Earlier this month [6 October], we published Dr Andrew Murrison’s report, 'Fighting Fit - A mental health plan for servicemen and veterans'.  He had been asked by the Prime Minister to look at what more we could do to assess and meet the needs of serving and ex-service personnel. 

Again, Dr Murrison emphasised the importance of close, early contact with the NHS.  Of making people aware of the help that is available to them when they leave the armed forces. 

We are already working to implement two of his recommendations.  We will introduce an additional 30 mental health nurses to work alongside staff from Combat Stress and other charities to ensure that mental health services in every part of England/ the UK meet the needs of local veterans.  And a dedicated 24- hour help line, run with Combat Stress and the Mental Helplines Partnership, will enable veterans to find the support they need.  This should be up and running within the next month or so.

We will also be looking at how we can develop an online community to provide further support for veterans with mental health issues.

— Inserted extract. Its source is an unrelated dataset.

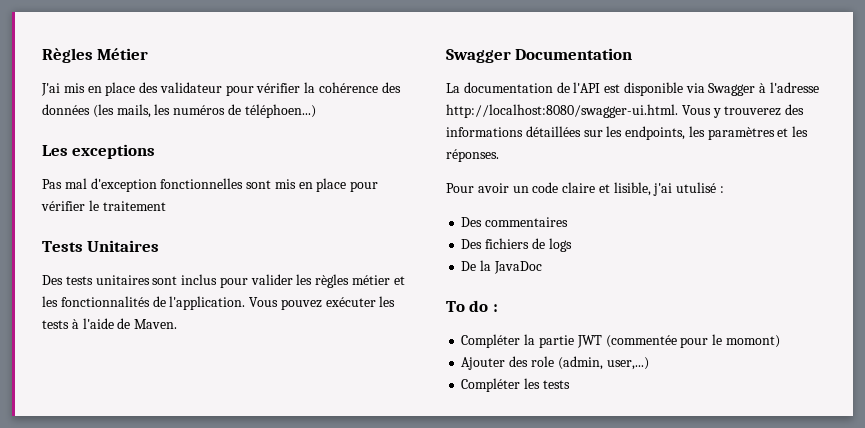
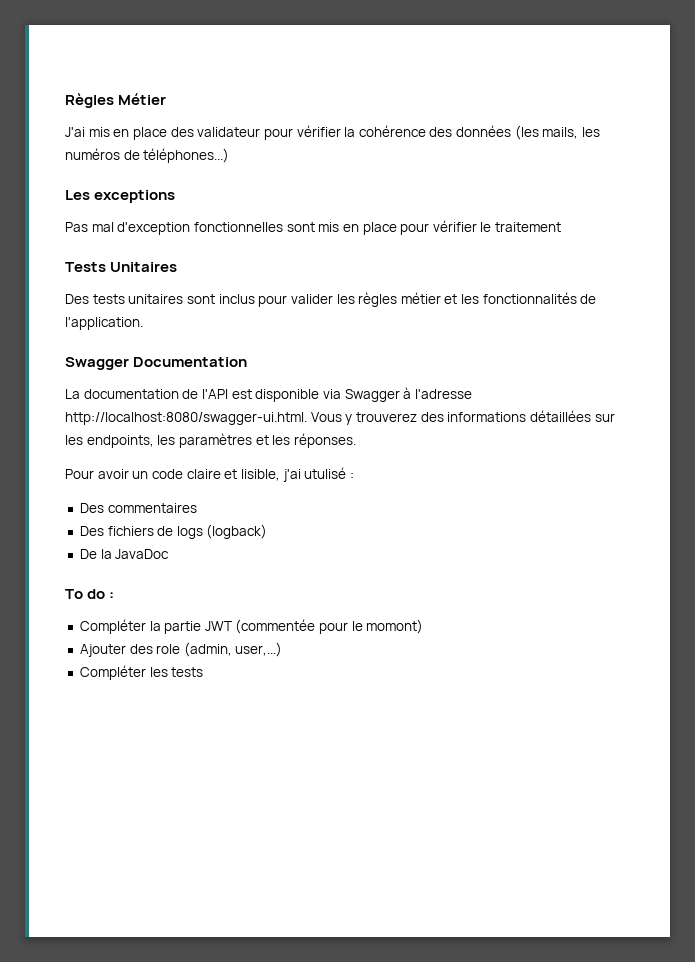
- J'ai mis en place des validateur pour vérifier la cohérence des données (les mails, les numéros de téléphoen...)
+ J'ai mis en place des validateur pour vérifier la cohérence des données (les mails, les numéros de téléphones...)
- Vous pouvez exécuter les tests à l'aide de Maven.
- Des fichiers de logs
+ Des fichiers de logs (logback)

Dr Murrison’s recommendations build on other work already underway.  We’re currently evaluating 6 community mental health pilots, to make sure that the learning and best practice gained is fed back into the wider system.  And the Improving Access to Psychological Therapies guidance now includes veteran-specific recommendations.

Conclusion
The National Health Service provides some of the best physical and mental healthcare in the world.  But it cannot do everything.  It’s organisations like the Royal British Legion, Combat Stress, the Department of Health’s voluntary sector strategic partners, and all those represented under the COBSEO banner that provide the emotional support, the hand to hold, the experience of having been there themselves, that can be so important.

This government wants to support and empower voluntary organisations.  To give them the freedom and skills they need to make a significant and lasting impact on the lives of individuals.  Real partnership across all of government and the voluntary sector, joining up and drawing from expertise across the board – from mental health charities and children’s voluntary organisations to our strategic partners.  Working together to improve services and to support veterans and their families.

I truly value the excellent work we do together.  One recent example is the publication last month of the leaflet, ‘Meeting the Healthcare needs of Veterans’ produced in conjunction with the Royal College of General Practitioners.  This will help to raise awareness of veterans’ issues among GPs, helping them understand the particular needs of this group of patients.

I am constantly humbled by the courage shown and the sacrifices made by all of our armed forces in the line of duty.  The least we can do is to give those who return home the support they need to lead as full a life outside of the military as they did in it.